Künstliche Bläser prägen das Eingangsbild zu "Stokmarknes" und lassen den melodisch ausgefeilten Track wie ein Zerrbild eines Synthie-Pop-Hits erscheinen. Aber kurz darauf wandelt sich der Eindruck zugunsten eines feinsinnigen Art-Pops mit ausgefeilten, abwechslungsreichen und detailverliebten Arrangements. Stokmarknes ist übrigens der Hauptort der Kommune Hadsel.
"Island Life" entpuppt sich durchaus als waschechte Ballade, die allerdings von einem luftig-leichten Karibik-Flair umhüllt wird. Dieses Konstrukt verbreitet wiederum eine andächtig-pastorale Aura.
Und obwohl das anschließende "Spillhaugen" (Berg in Norwegen) über einen aufmunternden Rhythmus verfügt, verfügt das Lied dennoch über ein sakrales Klima.
Synthetische Keyboards verpassen "January 18th" danach ein schmieriges Antlitz, bevor Zach Condon mit seiner ehrfürchtigen Stimme für eine andachtsvoll-besinnliche Vorstellung sorgt.
Die geografische Zuordnung der Musik von "Süddeutsches Ton-Bild-Studio" ist im Kern nicht Deutschland, sondern als Weltmusik ohne feste Zuordnung anzusehen. Sphärisch klingende Keyboards mit kristallinem Schneeflocken-Effekt und dezent eingeblendetem Regen bilden dabei einen zusätzlichen, von allem irdischen Überfluss befreiten Reiz.
Ein schneller Metronom-Takt löst bei "The Tern" zunächst eine aus dem Hintergrund aufsteigende Hektik aus. Obwohl Orgel und Gesang gelassen dagegenhalten, entwickeln sich die Rhythmen durch zusätzlich eingebrachte exotische Trommeln zu drängenden Elementen, die sich bis zum plötzlichen Ende des Songs prägend behaupten.
Das hymnische "Regulatory" legt sich zum Abschluss wohltuend sanft auf die Seele, wird aber durch einen lateinamerikanischen Takt lebhaft im Fluss gehalten.

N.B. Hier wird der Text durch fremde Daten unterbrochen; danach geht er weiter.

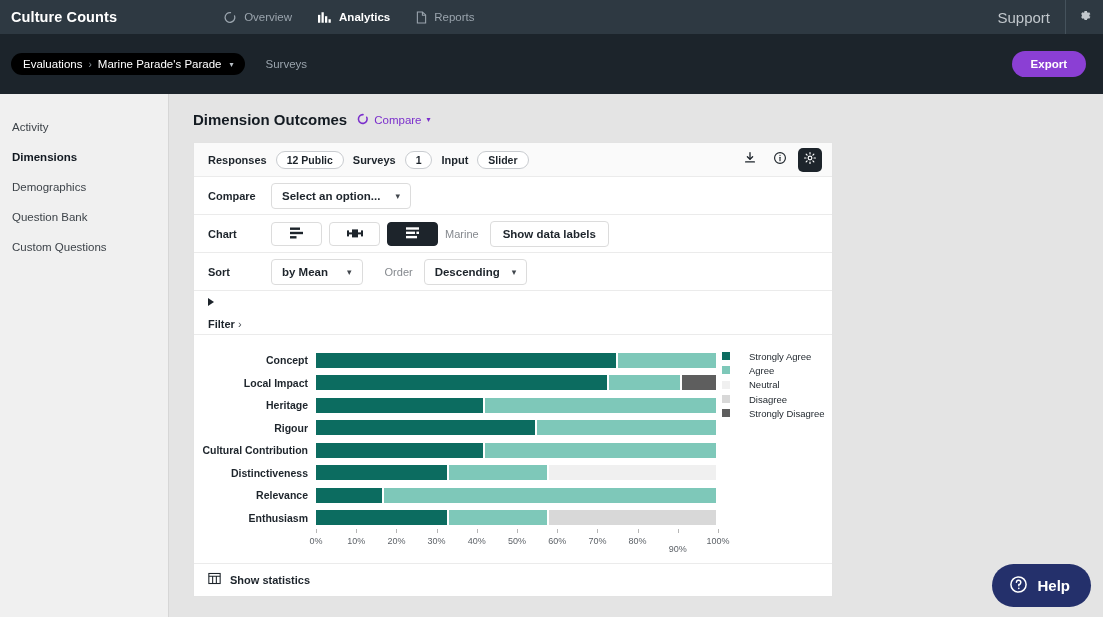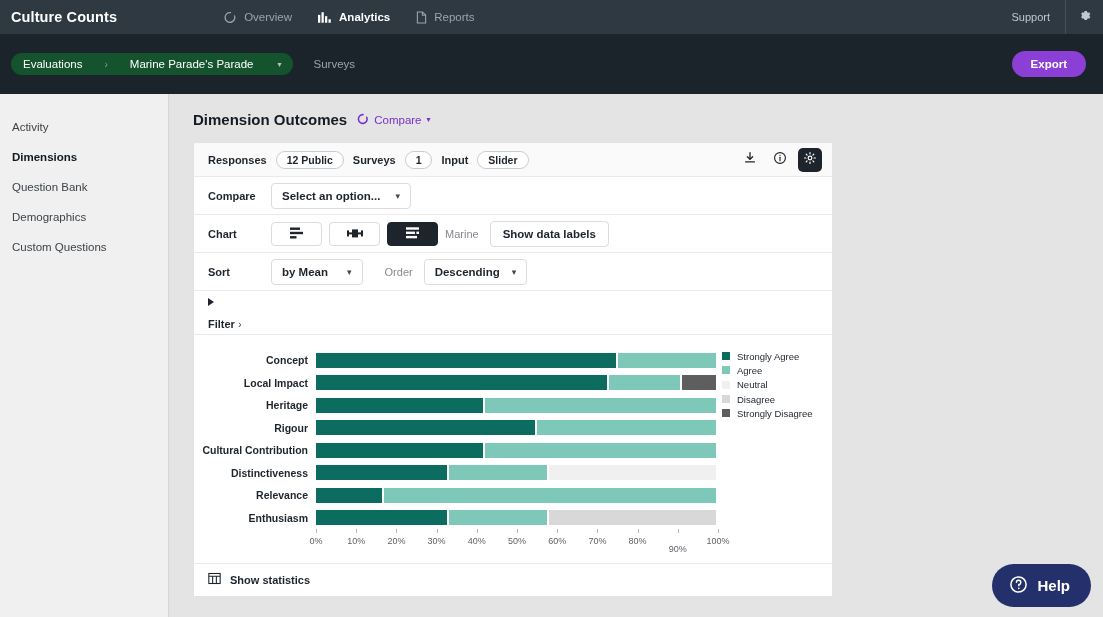"Support" .support { font-size: 11px -> 15px }
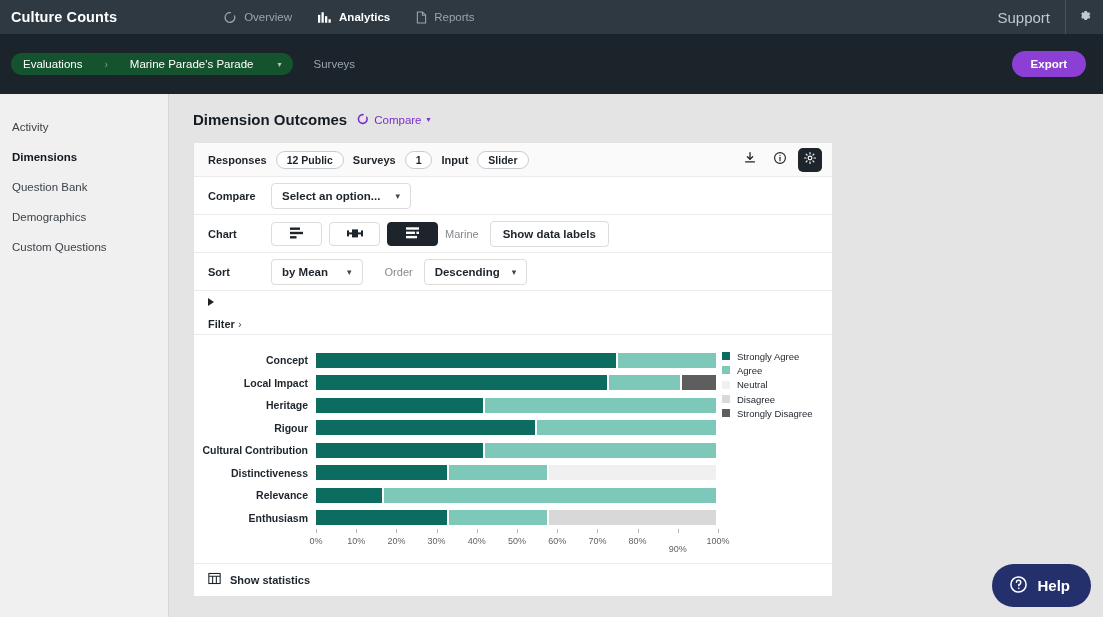"Evaluations" .crumbpill { background: #14532d -> #000000; gap: 22px -> 6px }
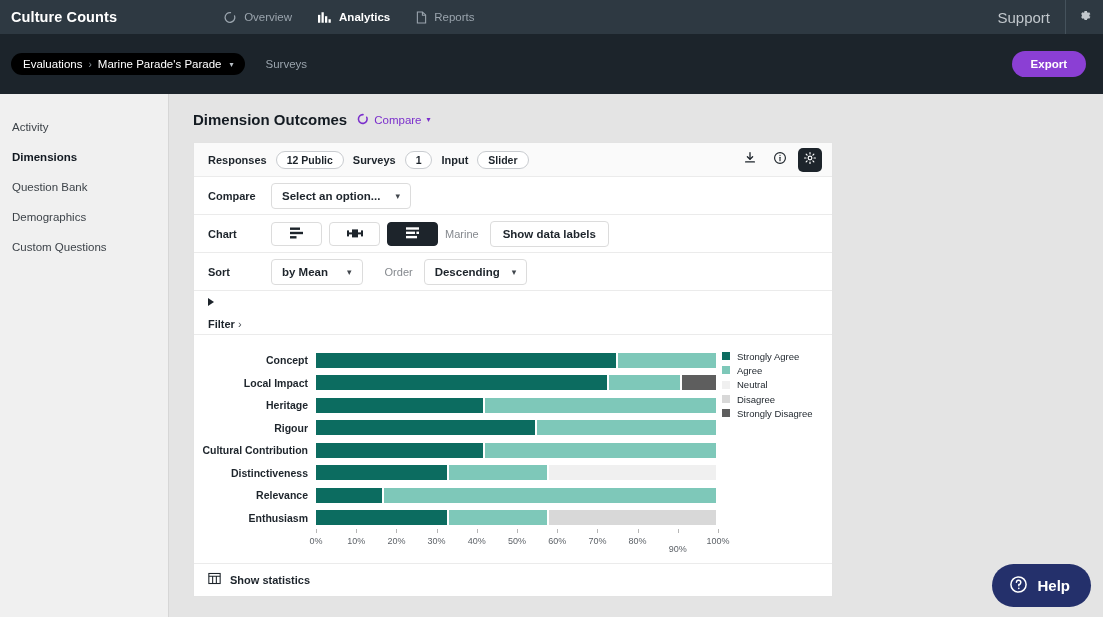"Question Bank" div.side-item { order: before "Demographics" -> after "Demographics" }
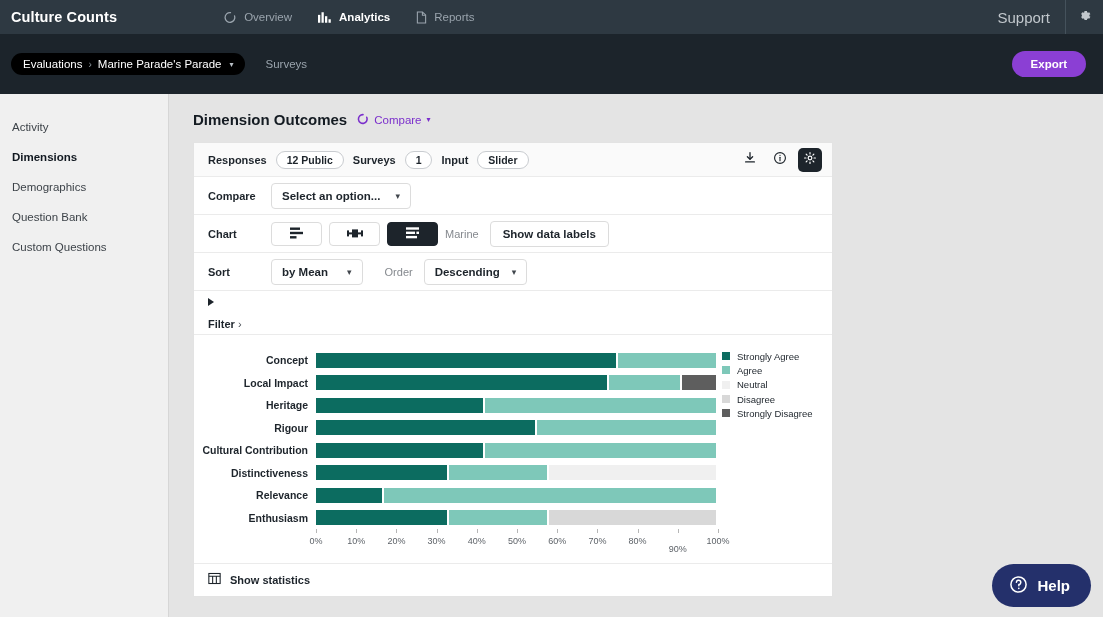"Strongly Agree" .lg-item { gap: 7px -> 19px }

Internationale Folklore-Einflüsse, wie vehemente Balkan-Grooves, sind bei "Hadsel" weniger offensichtlich ausgeprägt als bei früheren Aufnahmen. Zach erzeugt ein Paket voller weihevoller Lieder, die er allerdings nicht in eine Ansammlung schwermütiger Noten packt. Er bestäubt die Stücke mit einem meditativen Flair und lässt sie nach einem erfüllten Leben streben, wobei sie befreiend durchatmen können. Die mild-freundliche Stimme erzeugt eine positive suggestive Wirkung, die durch die wiegenden, warmen Orgeltöne gutmütig gestützt wird. Die beeindruckende Landschaft Norwegens und die Reinigung der Seele haben Spuren bei der Wahl der Klänge hinterlassen. Der Rückzug nach Hadsel schärfte Condons Blick für das Wesentliche und ließ Musik entstehen, die von zeitloser Schönheit durchdrungen ist.